Having unleashed vitamins, nutrition experts have had trouble containing the public’s expectations. From the 1920s these experts advised the public to think of the vitamins and nutrients that their bodies required but to eat food in order to receive adequate quantities of them. Yet many people decided to take control of their own vitamin intake to address their own perceived nutritional requirements and deficiencies, and to consume their vitamins directly in the form of fortified foods and supplements. By the 1980s, an apparent gap had also opened up between nutrition experts’ use of supplements and the advice they gave about them to the public.
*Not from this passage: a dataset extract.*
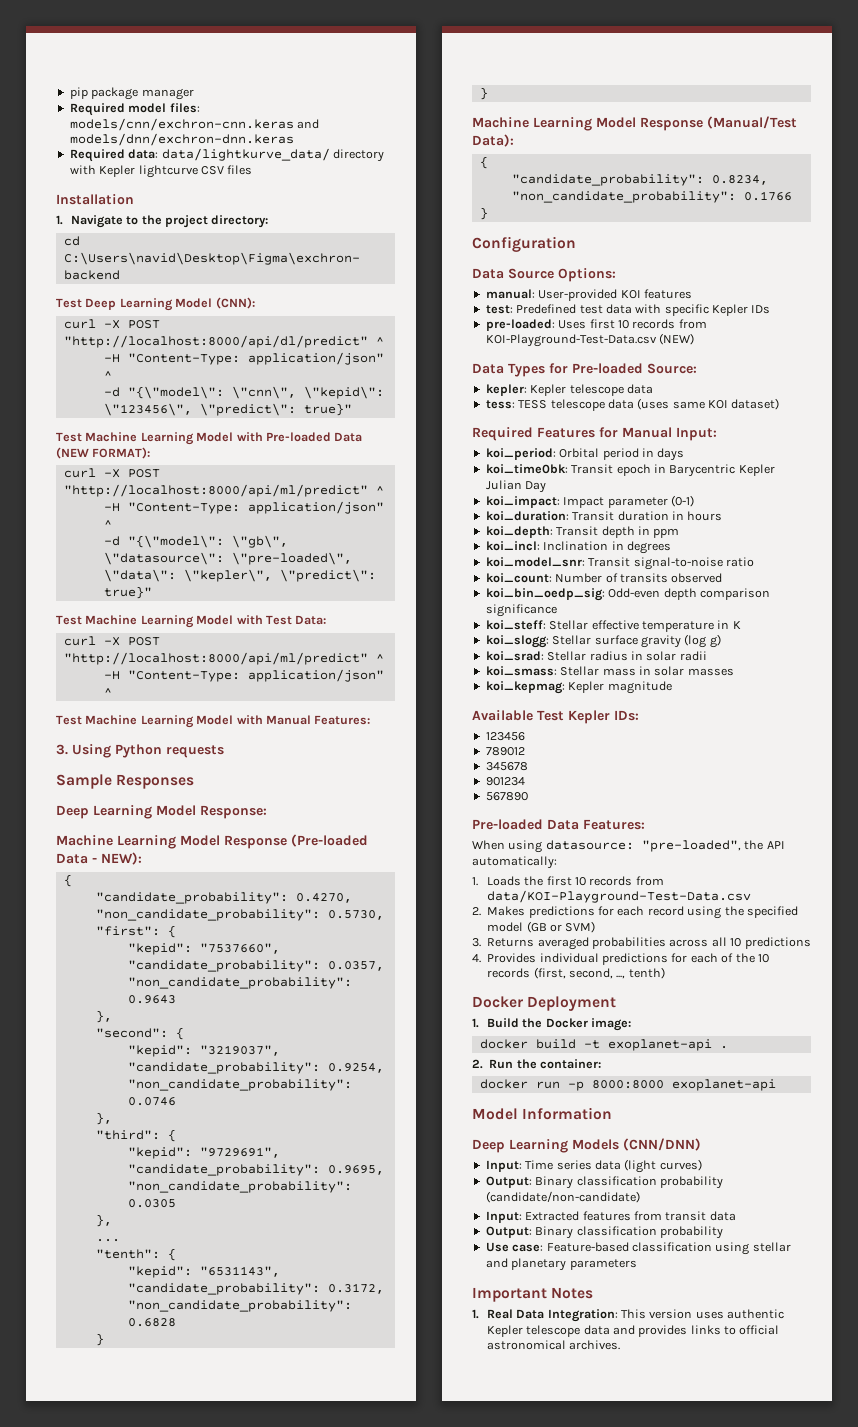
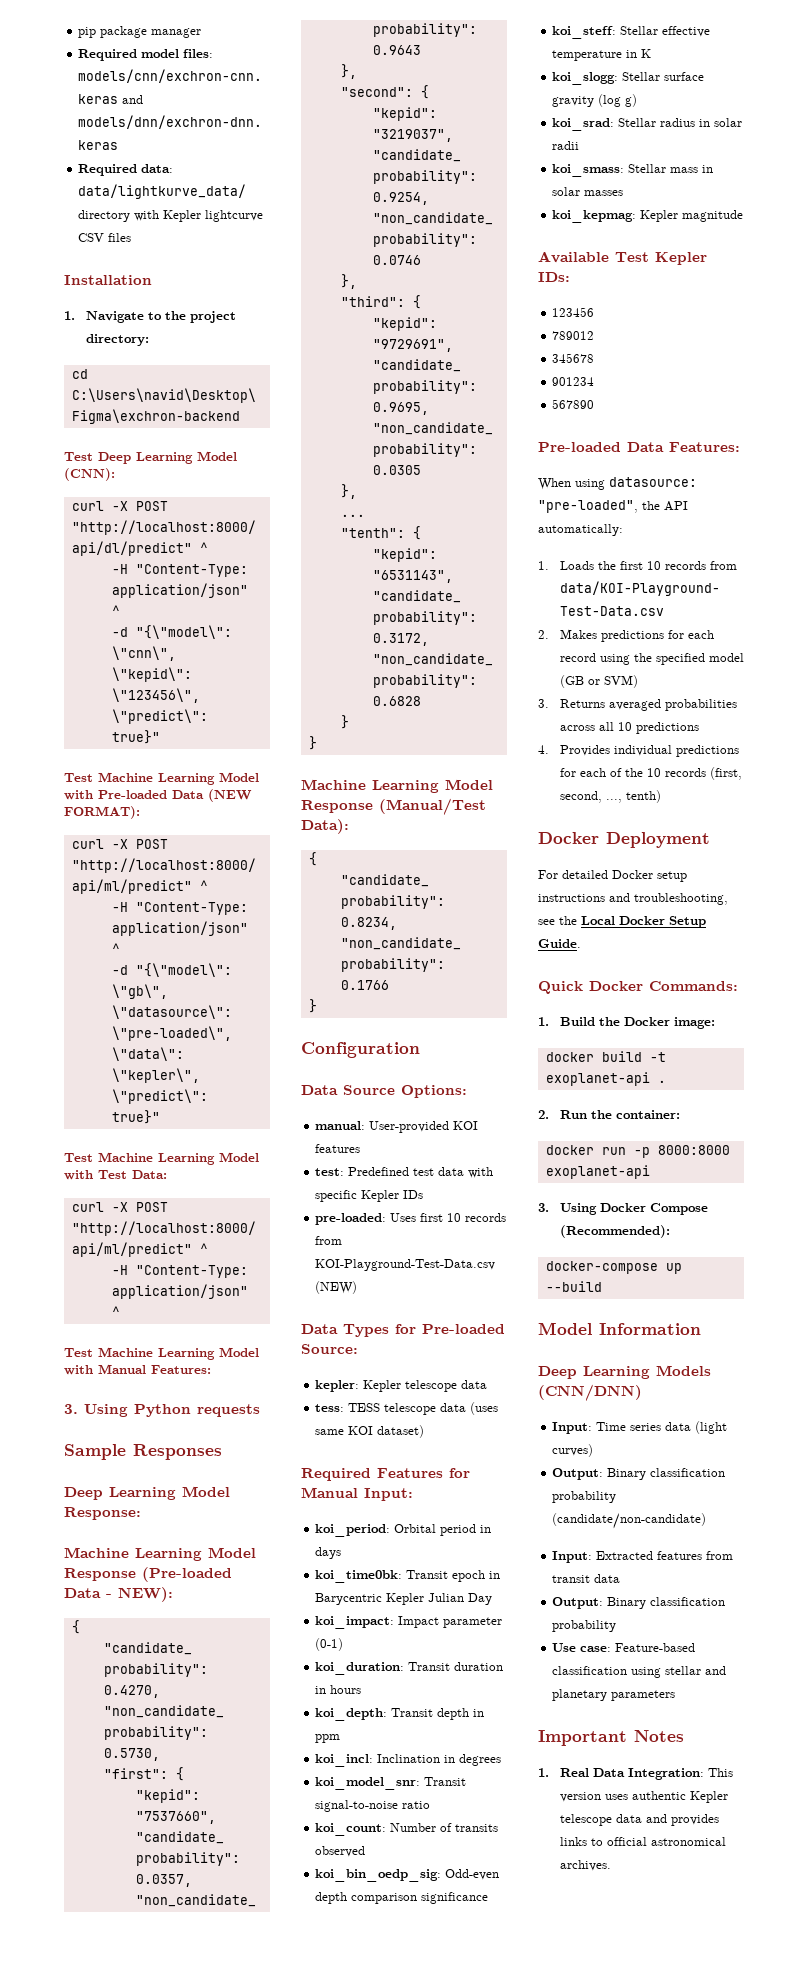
+ For detailed Docker setup instructions and troubleshooting, see the Local Docker Setup Guide.
+ Quick Docker Commands:
+ 3. Using Docker Compose (Recommended):
+ docker-compose up --build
A survey of dieticians in Washington State in 1981, for example, revealed that 60 percent of them used some kind of nutritional supplement.  As public health nutritionists Joan Gussow and Paul Thomas commented at the time, “Even as nutrition professionals seek to teach Americans to ‘eat well’ and avoid ‘pills,’ they themselves are swallowing supplementary nutrients. ‘Do as I say,’ nutritionists seem to be telling the public, ‘not as I do’; and few of them dare to defend their own pill practices before their fellows."

Food regulators have also struggled to contain the commercial exploitation of vitamania by the food and supplement industries. From the 1940s, the U.S. Food and Drug Administration (FDA) had attempted to impose greater regulation over the vitamin supplement industry, and particularly to limit the health claims in advertising. Yet each time, the FDA was met with resistance not only from the industry but also from a public that demanded access to these supplements. Rima Apple has observed that the social, scientific, and regulatory struggles around vitamins continued through the second half of the twentieth century:

Decade after decade ... the same scenario is repeated: scientists report on the beneficial effects of vitamins; the media and particularly manufacturers publicize the claims; skeptical scientists declare that the American consumer is being hoodwinked; government agencies propose regulations to control the advertising, labeling, and sale of vitamin pills; and concerned consumers assert their right to take vitamins without government interference.

Vitamania—and the earlier obsession with calorie counting—signaled the rise of a wider nutritional consciousness in members of the lay public in the first half of the twentieth century. The nutricentric person had arrived. Everyday food discourses had begun to be suffused with nutri-speak. The public was growing familiar with the language of nutrients, learning to select and eat foods with some of this nutritional knowledge in mind, and becoming more open to the nutritional marketing of the food and supplement industries.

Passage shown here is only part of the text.